Data supplied:
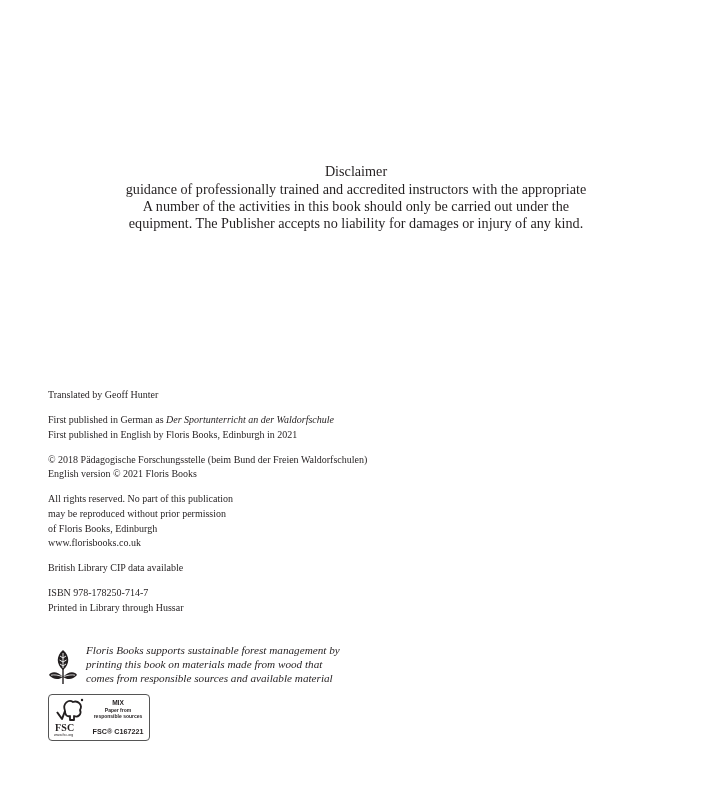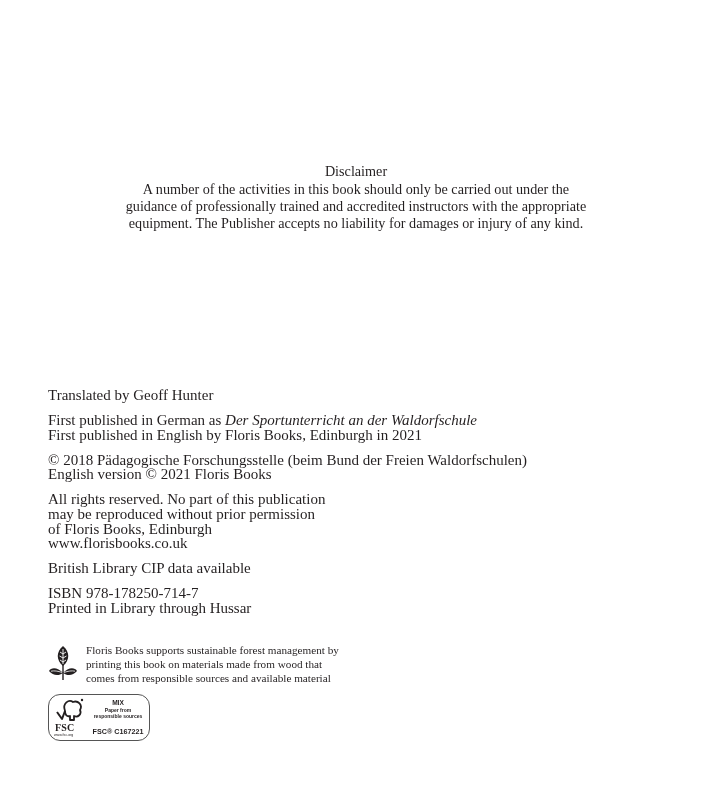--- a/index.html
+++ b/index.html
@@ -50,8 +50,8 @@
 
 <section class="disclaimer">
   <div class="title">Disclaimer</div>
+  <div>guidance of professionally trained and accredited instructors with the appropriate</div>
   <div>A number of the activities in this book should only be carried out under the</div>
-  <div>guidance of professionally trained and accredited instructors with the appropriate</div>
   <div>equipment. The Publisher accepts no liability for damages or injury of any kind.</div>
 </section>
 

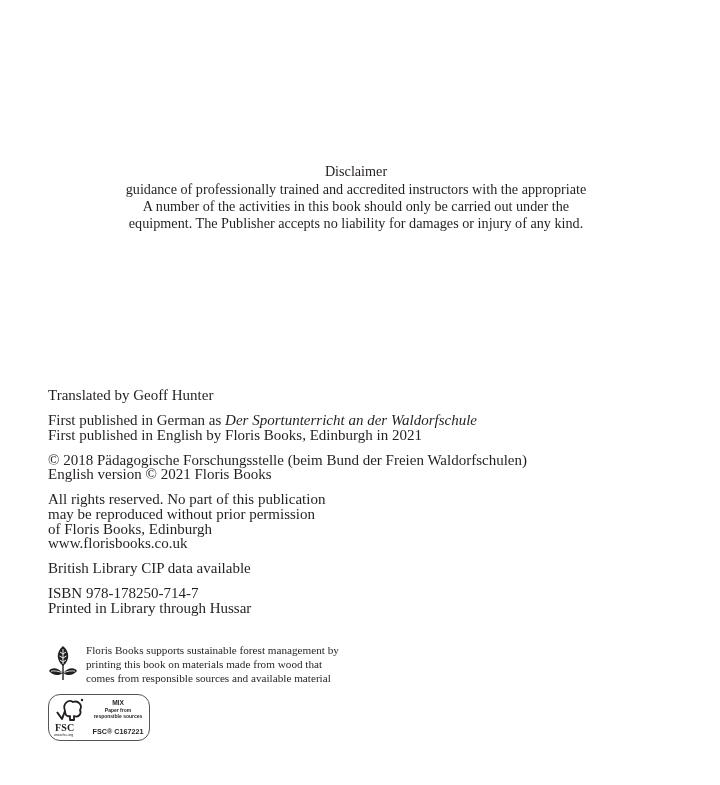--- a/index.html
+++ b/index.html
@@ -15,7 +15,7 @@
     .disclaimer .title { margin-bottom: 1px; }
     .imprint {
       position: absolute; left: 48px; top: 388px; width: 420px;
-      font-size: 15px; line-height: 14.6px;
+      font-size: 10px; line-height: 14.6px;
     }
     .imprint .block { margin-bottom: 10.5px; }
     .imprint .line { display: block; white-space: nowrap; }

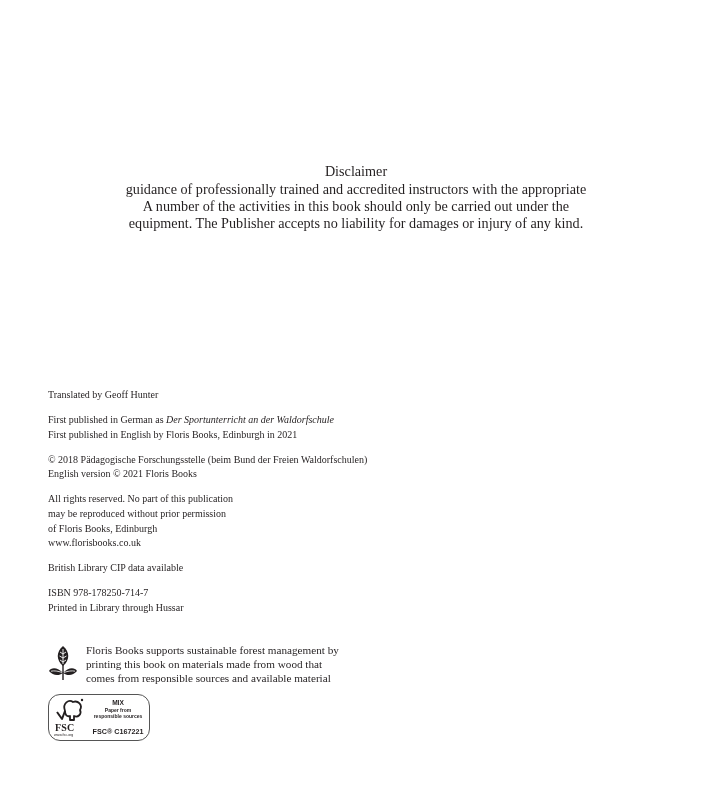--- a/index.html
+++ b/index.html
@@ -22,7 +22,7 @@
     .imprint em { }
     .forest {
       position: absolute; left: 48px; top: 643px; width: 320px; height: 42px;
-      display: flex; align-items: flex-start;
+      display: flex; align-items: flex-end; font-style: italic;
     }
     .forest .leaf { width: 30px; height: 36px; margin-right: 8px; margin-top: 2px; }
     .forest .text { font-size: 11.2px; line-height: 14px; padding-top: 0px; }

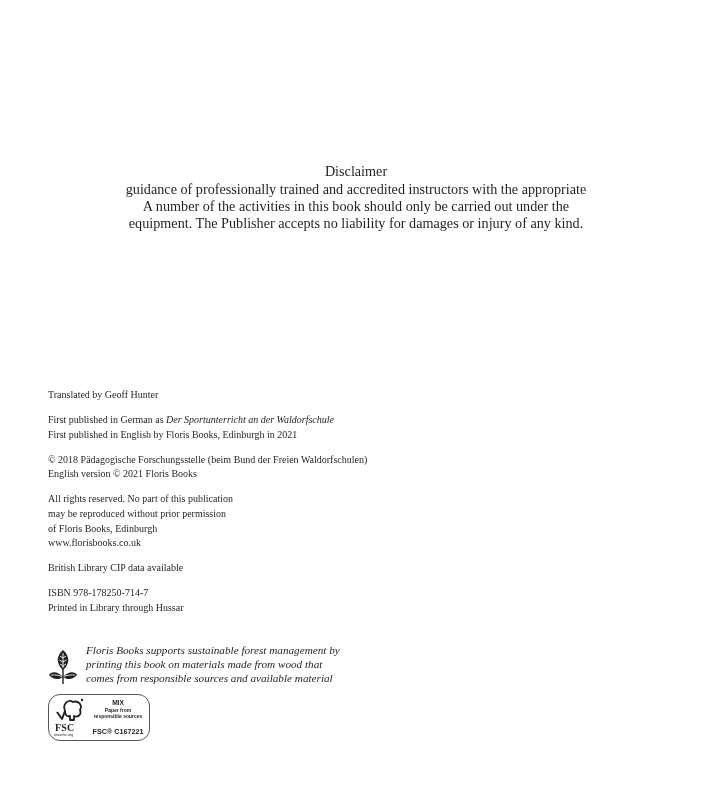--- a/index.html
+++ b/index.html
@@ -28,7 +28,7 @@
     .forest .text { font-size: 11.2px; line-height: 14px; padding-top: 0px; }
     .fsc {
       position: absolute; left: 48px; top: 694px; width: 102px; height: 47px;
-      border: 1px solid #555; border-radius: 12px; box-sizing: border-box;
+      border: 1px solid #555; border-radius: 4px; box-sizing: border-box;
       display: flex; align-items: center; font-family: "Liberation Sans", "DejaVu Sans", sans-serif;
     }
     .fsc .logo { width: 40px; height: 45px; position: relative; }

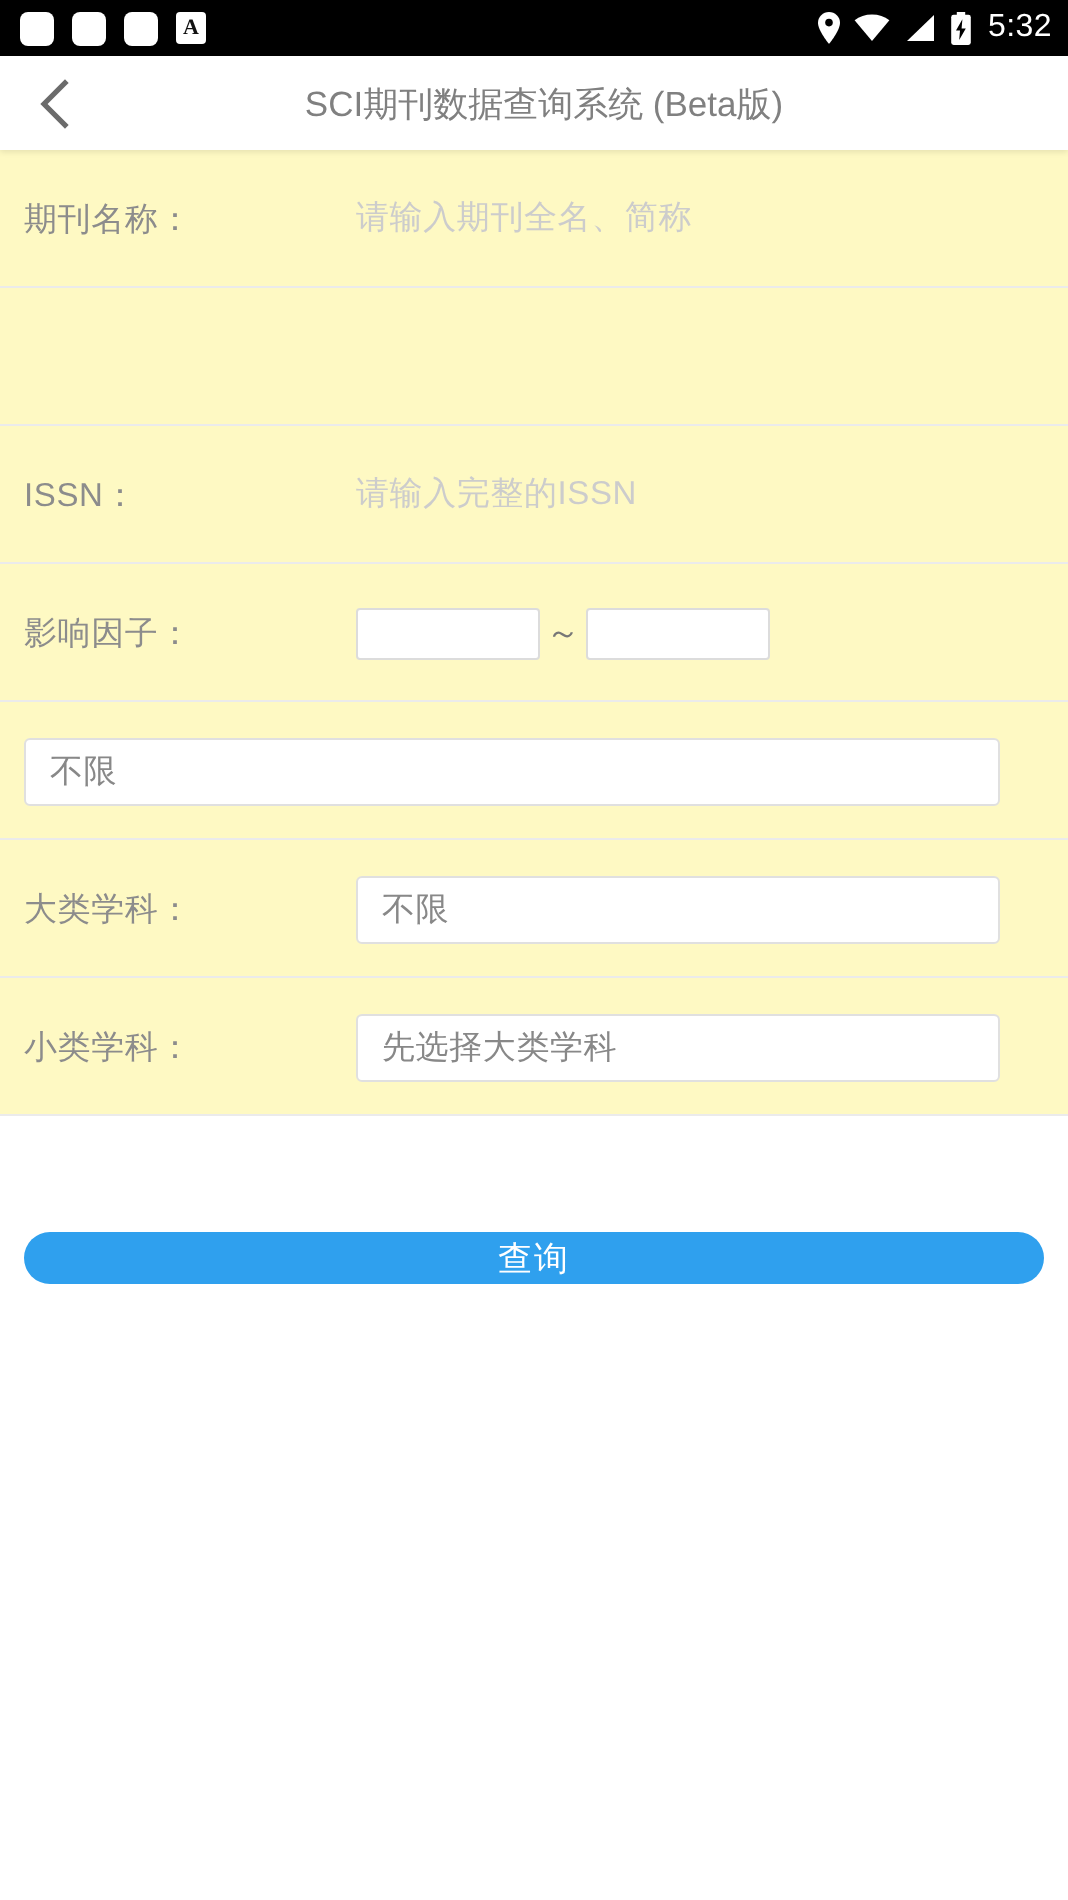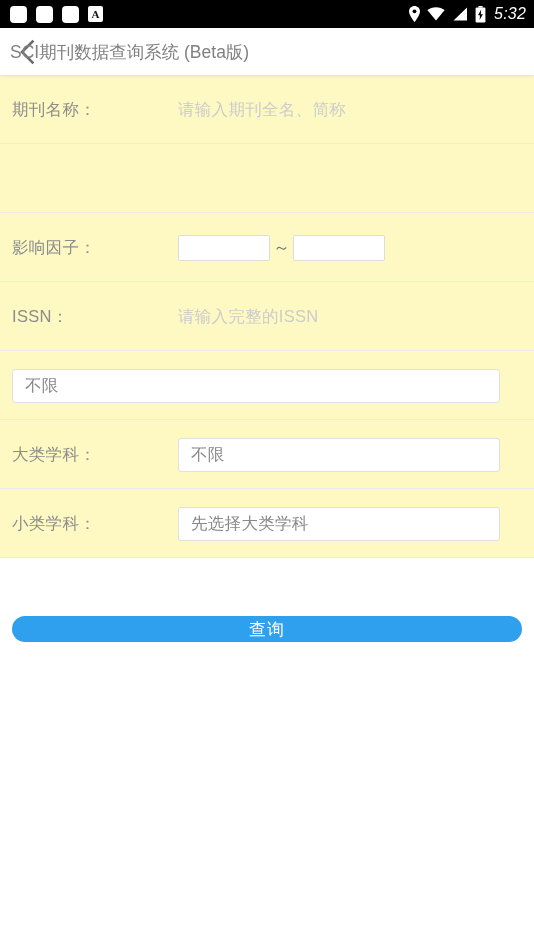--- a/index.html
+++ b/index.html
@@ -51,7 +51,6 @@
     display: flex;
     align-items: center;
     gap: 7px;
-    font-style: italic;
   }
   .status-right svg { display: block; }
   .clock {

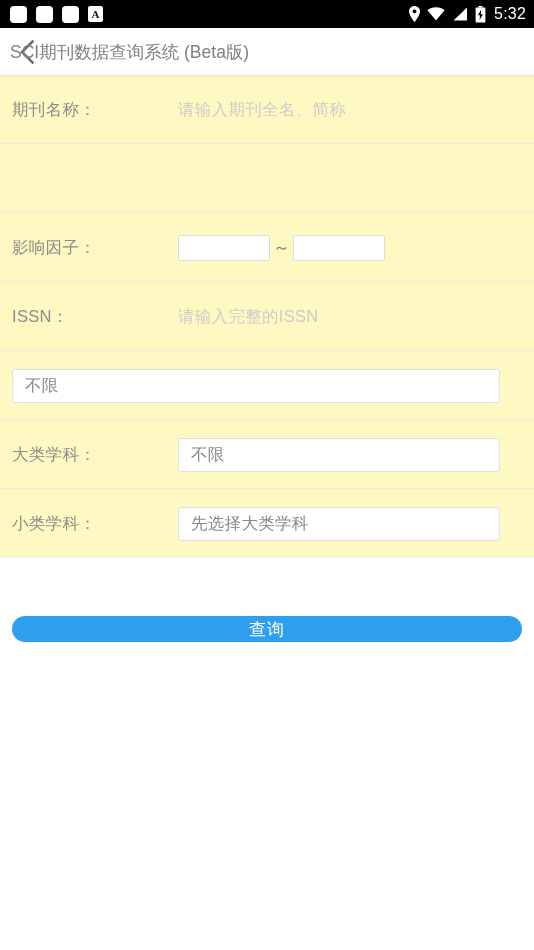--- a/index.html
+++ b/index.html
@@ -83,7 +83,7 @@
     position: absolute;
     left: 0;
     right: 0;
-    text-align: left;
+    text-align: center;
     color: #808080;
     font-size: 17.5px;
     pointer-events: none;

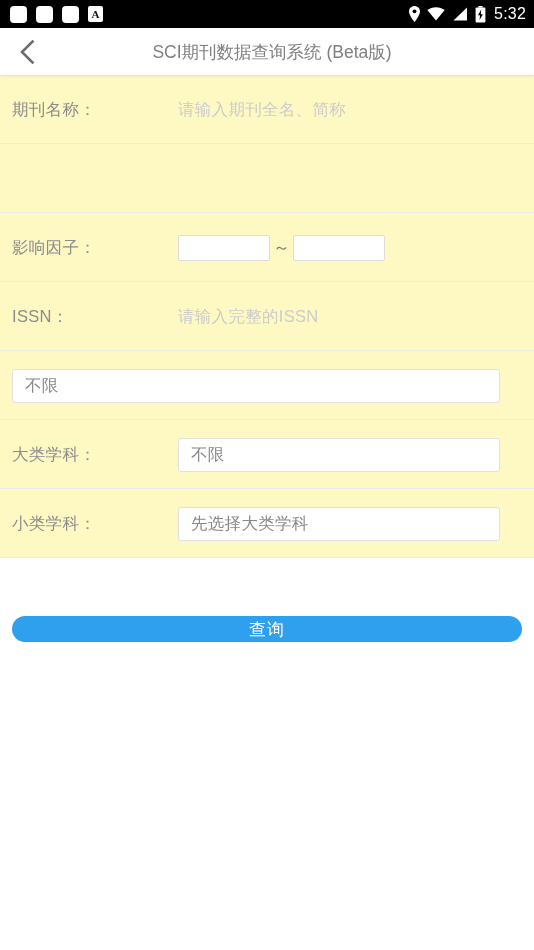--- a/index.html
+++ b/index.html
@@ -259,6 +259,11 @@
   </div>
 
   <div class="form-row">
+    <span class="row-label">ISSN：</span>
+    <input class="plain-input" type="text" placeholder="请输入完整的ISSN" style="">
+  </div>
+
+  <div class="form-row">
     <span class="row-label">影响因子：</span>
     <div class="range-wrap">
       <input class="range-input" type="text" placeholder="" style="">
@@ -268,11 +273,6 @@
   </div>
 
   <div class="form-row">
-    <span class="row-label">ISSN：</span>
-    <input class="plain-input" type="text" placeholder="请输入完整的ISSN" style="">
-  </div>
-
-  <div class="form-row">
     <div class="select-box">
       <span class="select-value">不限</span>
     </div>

Exercise details: Would you mind transcribing the material exactly, without the pictures?

Response below:
--- a/index.html
+++ b/index.html
@@ -50,8 +50,8 @@
 
 <section class="disclaimer">
   <div class="title">Disclaimer</div>
+  <div>guidance of professionally trained and accredited instructors with the appropriate</div>
   <div>A number of the activities in this book should only be carried out under the</div>
-  <div>guidance of professionally trained and accredited instructors with the appropriate</div>
   <div>equipment. The Publisher accepts no liability for damages or injury of any kind.</div>
 </section>
 

--- a/index.html
+++ b/index.html
@@ -15,7 +15,7 @@
     .disclaimer .title { margin-bottom: 1px; }
     .imprint {
       position: absolute; left: 48px; top: 388px; width: 420px;
-      font-size: 15px; line-height: 14.6px;
+      font-size: 10px; line-height: 14.6px;
     }
     .imprint .block { margin-bottom: 10.5px; }
     .imprint .line { display: block; white-space: nowrap; }

--- a/index.html
+++ b/index.html
@@ -22,7 +22,7 @@
     .imprint em { }
     .forest {
       position: absolute; left: 48px; top: 643px; width: 320px; height: 42px;
-      display: flex; align-items: flex-start;
+      display: flex; align-items: flex-end; font-style: italic;
     }
     .forest .leaf { width: 30px; height: 36px; margin-right: 8px; margin-top: 2px; }
     .forest .text { font-size: 11.2px; line-height: 14px; padding-top: 0px; }

--- a/index.html
+++ b/index.html
@@ -28,7 +28,7 @@
     .forest .text { font-size: 11.2px; line-height: 14px; padding-top: 0px; }
     .fsc {
       position: absolute; left: 48px; top: 694px; width: 102px; height: 47px;
-      border: 1px solid #555; border-radius: 12px; box-sizing: border-box;
+      border: 1px solid #555; border-radius: 4px; box-sizing: border-box;
       display: flex; align-items: center; font-family: "Liberation Sans", "DejaVu Sans", sans-serif;
     }
     .fsc .logo { width: 40px; height: 45px; position: relative; }

--- a/index.html
+++ b/index.html
@@ -51,7 +51,6 @@
     display: flex;
     align-items: center;
     gap: 7px;
-    font-style: italic;
   }
   .status-right svg { display: block; }
   .clock {

--- a/index.html
+++ b/index.html
@@ -83,7 +83,7 @@
     position: absolute;
     left: 0;
     right: 0;
-    text-align: left;
+    text-align: center;
     color: #808080;
     font-size: 17.5px;
     pointer-events: none;

--- a/index.html
+++ b/index.html
@@ -259,6 +259,11 @@
   </div>
 
   <div class="form-row">
+    <span class="row-label">ISSN：</span>
+    <input class="plain-input" type="text" placeholder="请输入完整的ISSN" style="">
+  </div>
+
+  <div class="form-row">
     <span class="row-label">影响因子：</span>
     <div class="range-wrap">
       <input class="range-input" type="text" placeholder="" style="">
@@ -268,11 +273,6 @@
   </div>
 
   <div class="form-row">
-    <span class="row-label">ISSN：</span>
-    <input class="plain-input" type="text" placeholder="请输入完整的ISSN" style="">
-  </div>
-
-  <div class="form-row">
     <div class="select-box">
       <span class="select-value">不限</span>
     </div>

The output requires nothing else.